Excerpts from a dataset
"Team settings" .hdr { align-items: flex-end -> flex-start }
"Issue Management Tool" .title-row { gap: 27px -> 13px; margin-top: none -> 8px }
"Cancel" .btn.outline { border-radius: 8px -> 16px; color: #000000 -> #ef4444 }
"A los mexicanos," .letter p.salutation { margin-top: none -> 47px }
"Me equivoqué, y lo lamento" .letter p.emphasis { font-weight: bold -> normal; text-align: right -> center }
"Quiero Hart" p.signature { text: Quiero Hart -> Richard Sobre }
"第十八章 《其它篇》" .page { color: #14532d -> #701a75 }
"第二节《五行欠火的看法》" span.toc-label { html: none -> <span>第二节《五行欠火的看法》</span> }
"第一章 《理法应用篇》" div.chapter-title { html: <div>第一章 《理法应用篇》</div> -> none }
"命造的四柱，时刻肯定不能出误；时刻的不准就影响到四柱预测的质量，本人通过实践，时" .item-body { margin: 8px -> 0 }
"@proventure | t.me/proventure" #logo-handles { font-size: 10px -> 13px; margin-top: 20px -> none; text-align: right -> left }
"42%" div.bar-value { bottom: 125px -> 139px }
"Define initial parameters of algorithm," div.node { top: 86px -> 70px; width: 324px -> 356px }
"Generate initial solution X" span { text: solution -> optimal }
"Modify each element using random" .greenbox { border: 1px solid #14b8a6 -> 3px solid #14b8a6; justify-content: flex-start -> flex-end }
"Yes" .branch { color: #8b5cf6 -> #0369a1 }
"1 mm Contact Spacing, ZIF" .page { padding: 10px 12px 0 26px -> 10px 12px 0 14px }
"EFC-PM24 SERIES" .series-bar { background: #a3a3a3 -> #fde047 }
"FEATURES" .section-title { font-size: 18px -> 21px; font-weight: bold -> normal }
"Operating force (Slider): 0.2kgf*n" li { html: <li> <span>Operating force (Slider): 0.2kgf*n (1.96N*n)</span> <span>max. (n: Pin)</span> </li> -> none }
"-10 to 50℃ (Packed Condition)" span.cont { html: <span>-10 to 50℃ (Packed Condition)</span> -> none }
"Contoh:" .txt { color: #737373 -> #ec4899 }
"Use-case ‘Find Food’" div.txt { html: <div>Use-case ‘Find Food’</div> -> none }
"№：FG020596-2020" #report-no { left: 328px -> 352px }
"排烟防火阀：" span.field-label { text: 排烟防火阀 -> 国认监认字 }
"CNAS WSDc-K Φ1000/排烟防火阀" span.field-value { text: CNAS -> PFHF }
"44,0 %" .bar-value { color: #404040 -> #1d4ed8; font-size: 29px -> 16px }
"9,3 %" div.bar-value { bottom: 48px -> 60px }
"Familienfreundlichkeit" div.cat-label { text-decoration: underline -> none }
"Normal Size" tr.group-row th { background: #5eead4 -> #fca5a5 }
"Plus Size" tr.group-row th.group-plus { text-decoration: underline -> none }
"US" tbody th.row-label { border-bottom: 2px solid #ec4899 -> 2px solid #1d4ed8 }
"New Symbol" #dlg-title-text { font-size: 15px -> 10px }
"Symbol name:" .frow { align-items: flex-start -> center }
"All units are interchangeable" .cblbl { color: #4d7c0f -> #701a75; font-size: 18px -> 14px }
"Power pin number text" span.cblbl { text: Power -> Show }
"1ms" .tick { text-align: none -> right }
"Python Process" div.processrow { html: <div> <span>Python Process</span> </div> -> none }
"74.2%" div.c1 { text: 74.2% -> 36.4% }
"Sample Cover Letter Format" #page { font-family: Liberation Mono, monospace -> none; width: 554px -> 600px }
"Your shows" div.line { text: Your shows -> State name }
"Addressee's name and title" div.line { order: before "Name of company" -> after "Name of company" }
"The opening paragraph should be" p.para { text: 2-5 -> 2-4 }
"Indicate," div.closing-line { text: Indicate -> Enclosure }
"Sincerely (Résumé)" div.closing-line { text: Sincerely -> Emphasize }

§ Task to complete
The reply should consist solely of the lines above from the one that has "initial parameters of" through the one that has "padding: 10px 12px", reproduced exactly.

§ Answer area
"Define initial parameters of algorithm," div.node { top: 86px -> 70px; width: 324px -> 356px }
"Generate initial solution X" span { text: solution -> optimal }
"Modify each element using random" .greenbox { border: 1px solid #14b8a6 -> 3px solid #14b8a6; justify-content: flex-start -> flex-end }
"Yes" .branch { color: #8b5cf6 -> #0369a1 }
"1 mm Contact Spacing, ZIF" .page { padding: 10px 12px 0 26px -> 10px 12px 0 14px }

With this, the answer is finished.